▸ **Available records**:
■ ■ ■ ■ ■
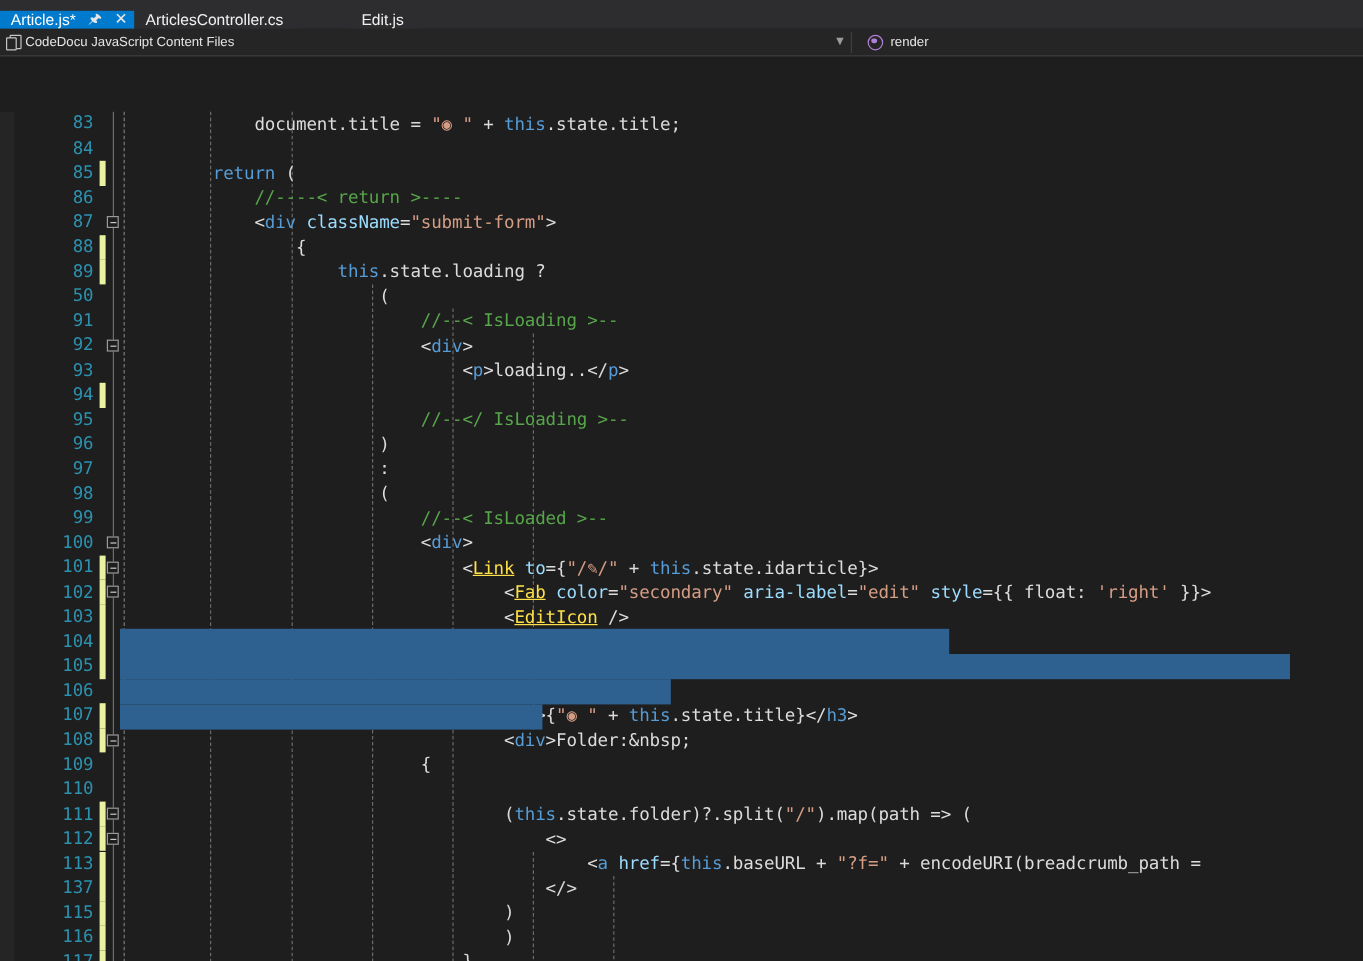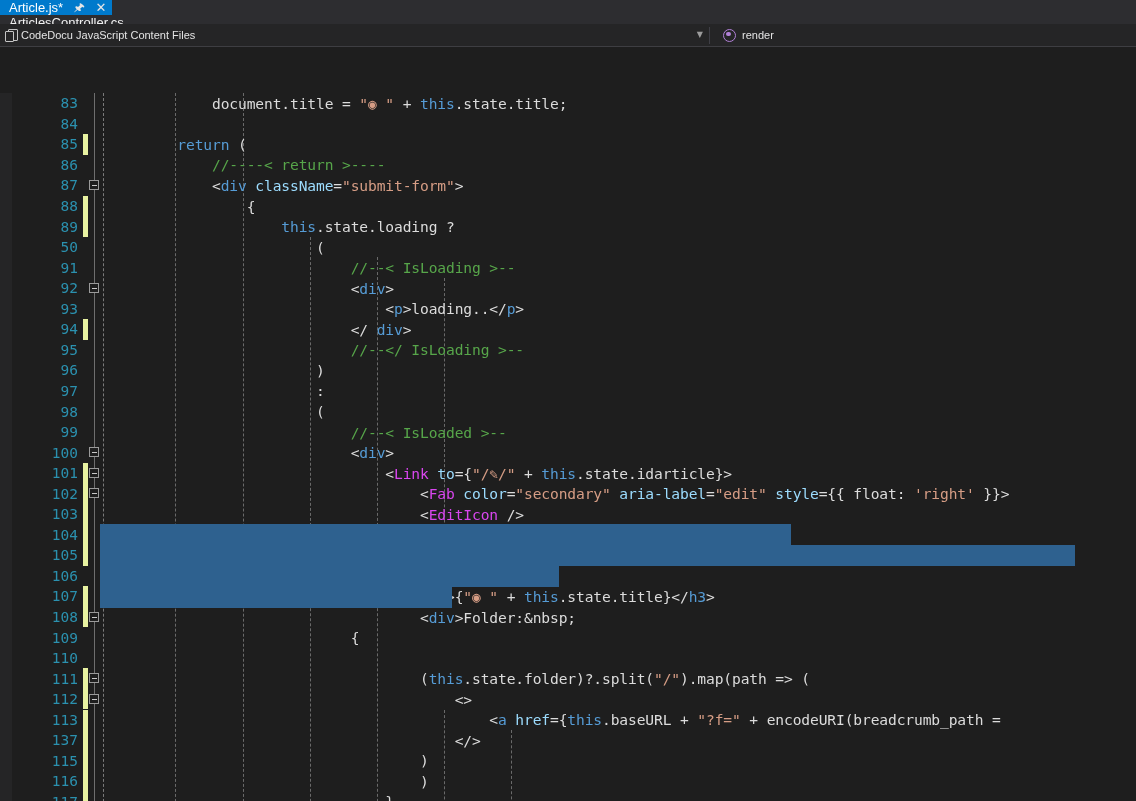--- a/index.html
+++ b/index.html
@@ -9,23 +9,22 @@
     width: 1136px; height: 801px;
     overflow: hidden;
     font-family: "DejaVu Sans Mono", monospace;
   }
 
   
   #tabbar {
     height: 24px;
     background: #2D2D30;
     display: flex;
-    align-items: flex-start;
-    position: relative;
-    flex-direction: column;
+    align-items: flex-end;
+    position: relative;
   }
   .tab {
     display: flex;
     align-items: center;
     padding: 0 6px 0 9px;
     font-family: "Liberation Sans", sans-serif;
     font-size: 13px;
     color: #F1F1F1;
     white-space: nowrap;
     cursor: default;
@@ -221,21 +220,21 @@
 
   
   .sel {
     position: absolute;
     background: #2E618F;
     z-index: 1;
   }
 
   
   .c-tag      { color: #569CD6; }   
-  .c-comp     { color: #d946ef; }   
+  .c-comp     { color: #fde047; text-decoration: underline; }   
   .c-attr     { color: #9CDCFE; }   
   .c-str      { color: #D69D85; }   
   .c-cmt      { color: #57A64A; }   
   .c-kw       { color: #569CD6; }   
   .c-plain    { color: #DCDCDC; }
   .c-punc     { color: #DCDCDC; }
   .c-this     { color: #569CD6; }
   .c-eye      { color: #D69D85; }
 
   .zcaret {
@@ -300,21 +299,21 @@
       <div class="row" style="position: absolute; left: 0px; right: 0px; top: 20.55px; height: 20.55px;"><div class="lineno">84</div><div class="code"></div></div>
       <div class="row" style="position: absolute; left: 0px; right: 0px; top: 41.1px; height: 20.55px;"><div class="lineno">85</div><div class="changebar"></div><div class="code"><span class="c-plain">        </span><span class="c-kw">return</span><span class="c-plain"> (</span></div></div>
       <div class="row" style="position: absolute; left: 0px; right: 0px; top: 61.65px; height: 20.55px;"><div class="lineno">86</div><div class="code"><span class="c-cmt">            //----&lt; return &gt;----</span></div></div>
       <div class="row" style="position: absolute; left: 0px; right: 0px; top: 82.2px; height: 20.55px;"><div class="lineno">87</div><div class="outline"></div><div class="code"><span class="c-punc">            &lt;</span><span class="c-tag">div</span><span class="c-plain"> </span><span class="c-attr">className</span><span class="c-plain">=</span><span class="c-str">"submit-form"</span><span class="c-punc">&gt;</span></div></div>
       <div class="row" style="position: absolute; left: 0px; right: 0px; top: 102.75px; height: 20.55px;"><div class="lineno">88</div><div class="changebar"></div><div class="code"><span class="c-plain">                {</span></div></div>
       <div class="row" style="position: absolute; left: 0px; right: 0px; top: 123.3px; height: 20.55px;"><div class="lineno">89</div><div class="changebar"></div><div class="code"><span class="c-plain">                    </span><span class="c-this">this</span><span class="c-plain">.state.loading ?</span></div></div>
       <div class="row" style="position: absolute; left: 0px; right: 0px; top: 143.85px; height: 20.55px;"><div class="lineno">50</div><div class="code"><span class="c-plain">                        (</span></div></div>
       <div class="row" style="position: absolute; left: 0px; right: 0px; top: 164.4px; height: 20.55px;"><div class="lineno">91</div><div class="code"><span class="c-cmt">                            //--&lt; IsLoading &gt;--</span></div></div>
       <div class="row" style="position: absolute; left: 0px; right: 0px; top: 184.95px; height: 20.55px;"><div class="lineno">92</div><div class="outline"></div><div class="code"><span class="c-punc">                            &lt;</span><span class="c-tag">div</span><span class="c-punc">&gt;</span></div></div>
       <div class="row" style="position: absolute; left: 0px; right: 0px; top: 205.5px; height: 20.55px;"><div class="lineno">93</div><div class="code"><span class="c-punc">                                &lt;</span><span class="c-tag">p</span><span class="c-punc">&gt;loading..&lt;/</span><span class="c-tag">p</span><span class="c-punc">&gt;</span></div></div>
-      <div class="row" style="position: absolute; left: 0px; right: 0px; top: 226.05px; height: 20.55px;"><div class="lineno">94</div><div class="changebar"></div><div class="code"><span class="c-punc">                            &lt;/ </span><span class="c-tag">div</span><span class="c-punc">&gt;</span></div></div>
+      <div class="row" style="position: absolute; left: 0px; right: 0px; top: 226.05px; height: 20.55px;"><div class="lineno">94</div><div class="changebar"></div></div>
       <div class="row" style="position: absolute; left: 0px; right: 0px; top: 246.6px; height: 20.55px;"><div class="lineno">95</div><div class="code"><span class="c-cmt">                            //--&lt;/ IsLoading &gt;--</span></div></div>
       <div class="row" style="position: absolute; left: 0px; right: 0px; top: 267.15px; height: 20.55px;"><div class="lineno">96</div><div class="code"><span class="c-plain">                        )</span></div></div>
       <div class="row" style="position: absolute; left: 0px; right: 0px; top: 287.7px; height: 20.55px;"><div class="lineno">97</div><div class="code"><span class="c-plain">                        :</span></div></div>
       <div class="row" style="position: absolute; left: 0px; right: 0px; top: 308.25px; height: 20.55px;"><div class="lineno">98</div><div class="code"><span class="c-plain">                        (</span></div></div>
       <div class="row" style="position: absolute; left: 0px; right: 0px; top: 328.8px; height: 20.55px;"><div class="lineno">99</div><div class="code"><span class="c-cmt">                            //--&lt; IsLoaded &gt;--</span></div></div>
       <div class="row" style="position: absolute; left: 0px; right: 0px; top: 349.35px; height: 20.55px;"><div class="lineno">100</div><div class="outline"></div><div class="code"><span class="c-punc">                            &lt;</span><span class="c-tag">div</span><span class="c-punc">&gt;</span></div></div>
       <div class="row" style="position: absolute; left: 0px; right: 0px; top: 369.9px; height: 20.55px;"><div class="lineno">101</div><div class="changebar"></div><div class="outline"></div><div class="code"><span class="c-punc">                                &lt;</span><span class="c-comp">Link</span><span class="c-plain"> </span><span class="c-attr">to</span><span class="c-plain">={</span><span class="c-str">"/✎/"</span><span class="c-plain"> + </span><span class="c-this">this</span><span class="c-plain">.state.idarticle}&gt;</span></div></div>
       <div class="row" style="position: absolute; left: 0px; right: 0px; top: 390.45px; height: 20.55px;"><div class="lineno">102</div><div class="changebar"></div><div class="outline"></div><div class="code"><span class="c-punc">                                    &lt;</span><span class="c-comp">Fab</span><span class="c-plain"> </span><span class="c-attr">color</span><span class="c-plain">=</span><span class="c-str">"secondary"</span><span class="c-plain"> </span><span class="c-attr">aria-label</span><span class="c-plain">=</span><span class="c-str">"edit"</span><span class="c-plain"> </span><span class="c-attr">style</span><span class="c-plain">={{ float: </span><span class="c-str">'right'</span><span class="c-plain"> }}&gt;</span></div></div>
       <div class="row" style="position: absolute; left: 0px; right: 5px; top: 411px; height: 20.55px;"><div class="lineno">103</div><div class="changebar"></div><div class="code"><span class="c-punc">                                    &lt;</span><span class="c-comp">EditIcon</span><span class="c-plain"> /&gt;</span></div></div>
       <div class="row" style="position: absolute; left: 0px; right: 0px; top: 431.55px; height: 20.55px;"><div class="lineno">104</div><div class="changebar"></div><div class="code"><span class="c-punc">                                &lt;/</span><span class="c-comp">Fab</span><span class="c-punc">&gt;</span></div></div>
■ ■ ■ ■ ■
▸ **What the exercise asks**:
What this exercise asks for is every line of the data above with the word "align".

▸ **Response area**:
-    align-items: flex-start;
+    align-items: flex-end;
     align-items: center;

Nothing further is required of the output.